Jim:     The big boys are like retailers, evaluating merchandise before they load up on it... Our job is to figure out exactly what is going on inside their minds...

But... just like Lady GaGa says... I can't read their poker faces and neither can you...

The best way we can do it is to try to figure out a way to approximate what the big money guys are thinking...

Which is why, even though I don't personally put much stake in technical analysis, we go "Off the Charts" every week... looking at pictures of the action... of what the big institutions have been doing in the past... so we can get a feel for what they're going to do next... Also, because the technicians have called some of the biggest moves lately, more and more of the big boys are using the charts to make their decisions.

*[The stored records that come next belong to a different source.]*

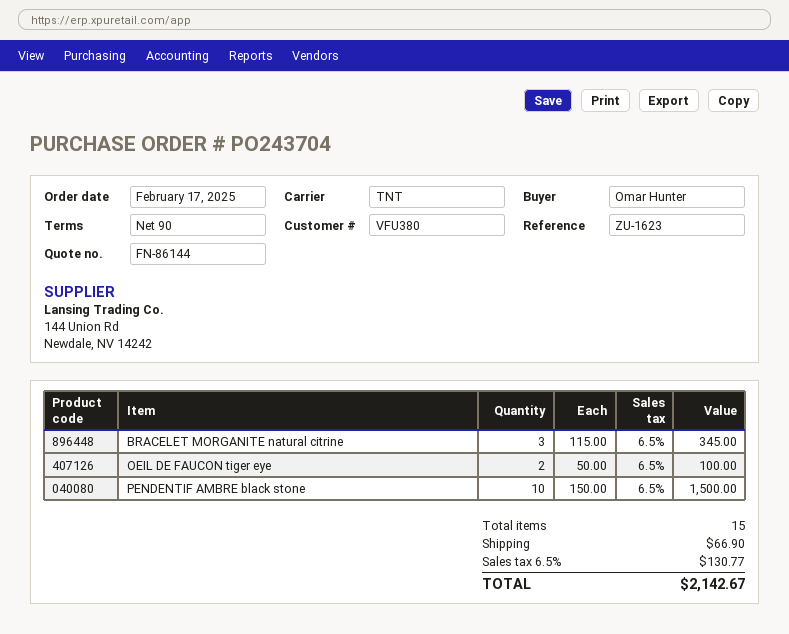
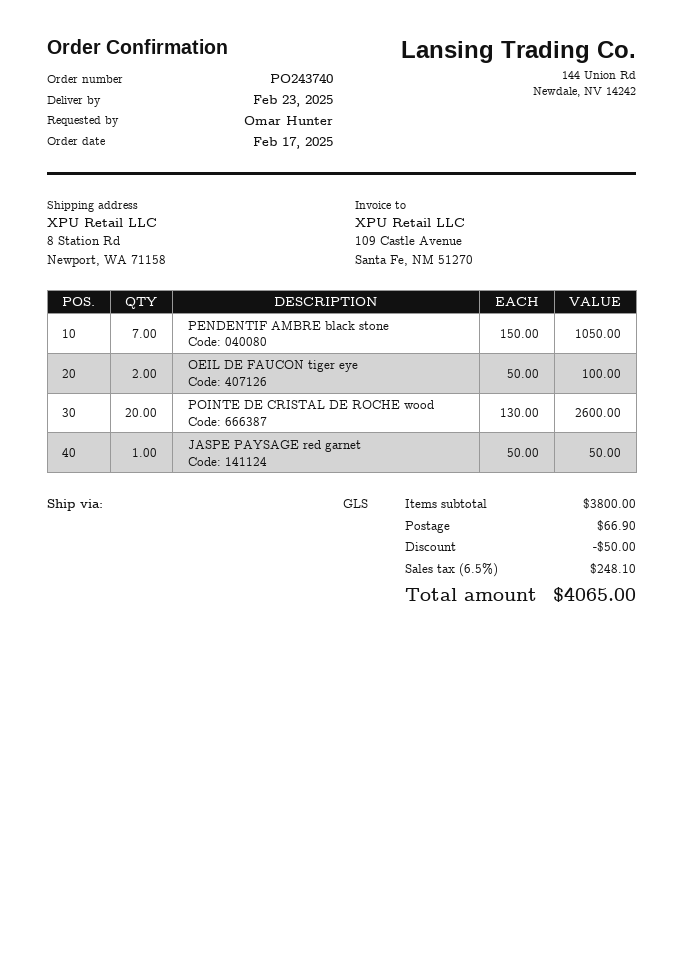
order number: PO243704 -> PO243740
shipping method: TNT -> GLS
BRACELET MORGANITE natural citrine: 3 x 115.00 = 345.00 -> none
PENDENTIF AMBRE black stone: 10 x 150.00 = 1500.00 -> 7 x 150.00 = 1050.00
POINTE DE CRISTAL DE ROCHE wood: none -> 20 x 130.00 = 2600.00
JASPE PAYSAGE red garnet: none -> 1 x 50.00 = 50.00
discount: none -> 50.00
tax: 6.5% = 130.77 -> 6.5% = 248.10
total: 2142.67 -> 4065.00

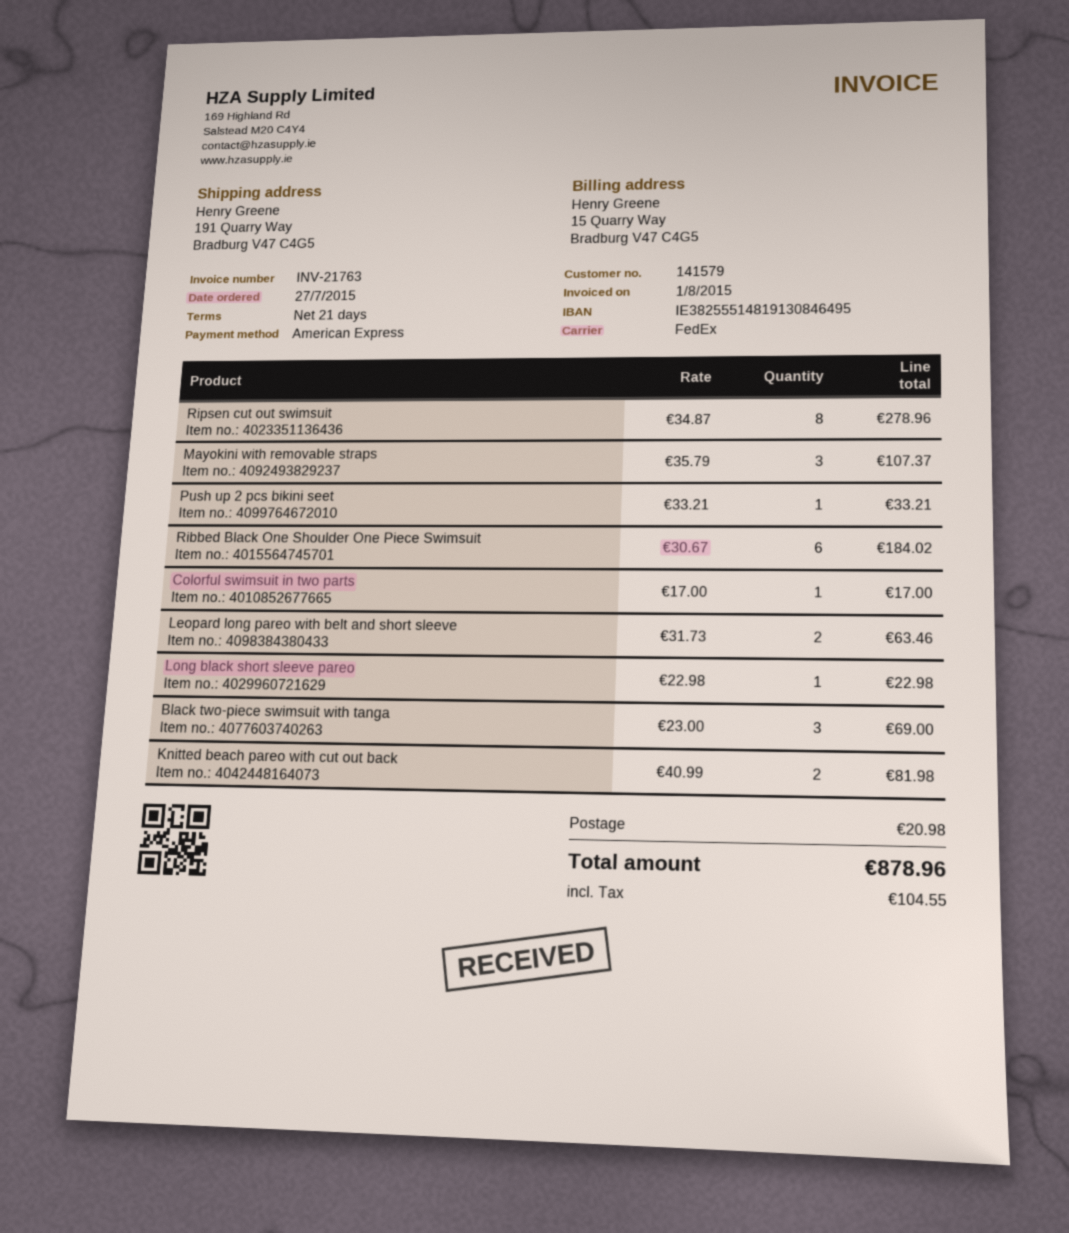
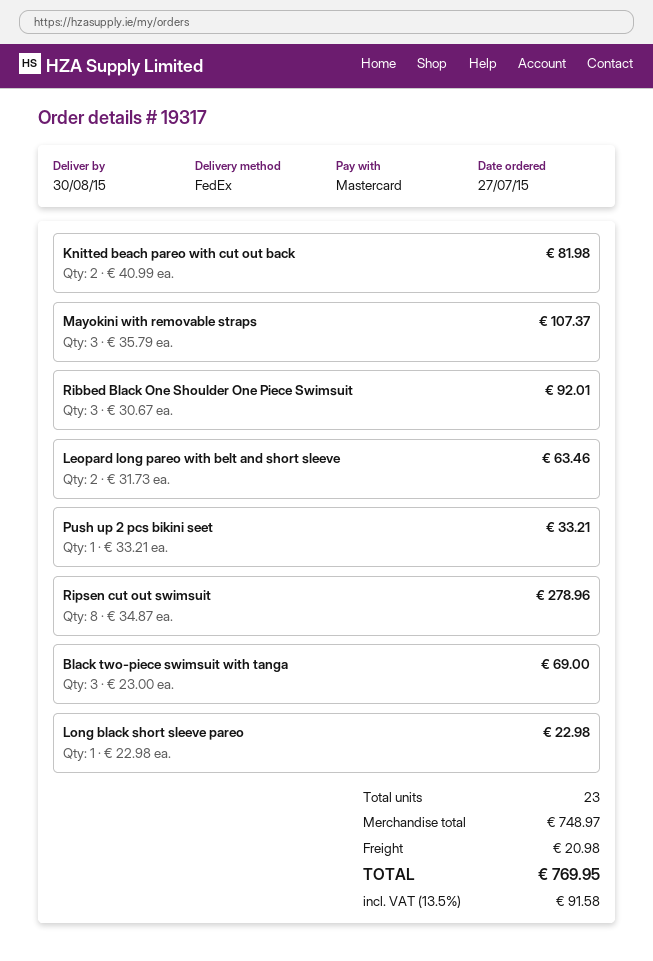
payment method: American Express -> Mastercard
Ribbed Black One Shoulder One Piece Swimsuit: 6 x 30.67 = 184.02 -> 3 x 30.67 = 92.01
Colorful swimsuit in two parts: 1 x 17.00 = 17.00 -> none
tax: 104.55 -> 91.58
total: 878.96 -> 769.95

I called then a number of chartists, I watched the charts and, this week, I want to take a look at the chart of CMI... a classic industrial company that makes engines, power generation equipment, filtration and exhaust systems, as well as the components that go into all of these things...

Alright, Dan Fitzpatrick, my colleague at
RealMoney.com... In his column, he's got all the stuff that he's been talking about... he's a go-to guy... when it comes to technical analysis... He thinks CMI has a sweet chart that indicates it is going higher...

At the end of March,
Cummins Inc. (CMI) broke out of its 50-day moving average... that's very important to Dan... that's a short-term measure of its trajectory. And, ever since, Dan is saying that investors have been buying the stock on any pullback... see... look at this... I mean, it's really interesting... Dan's got a good point here... on a pullback, buyers come in... see that... every time... where they have been selling into rallies... This is a phenomenon that technicians call "resistance"...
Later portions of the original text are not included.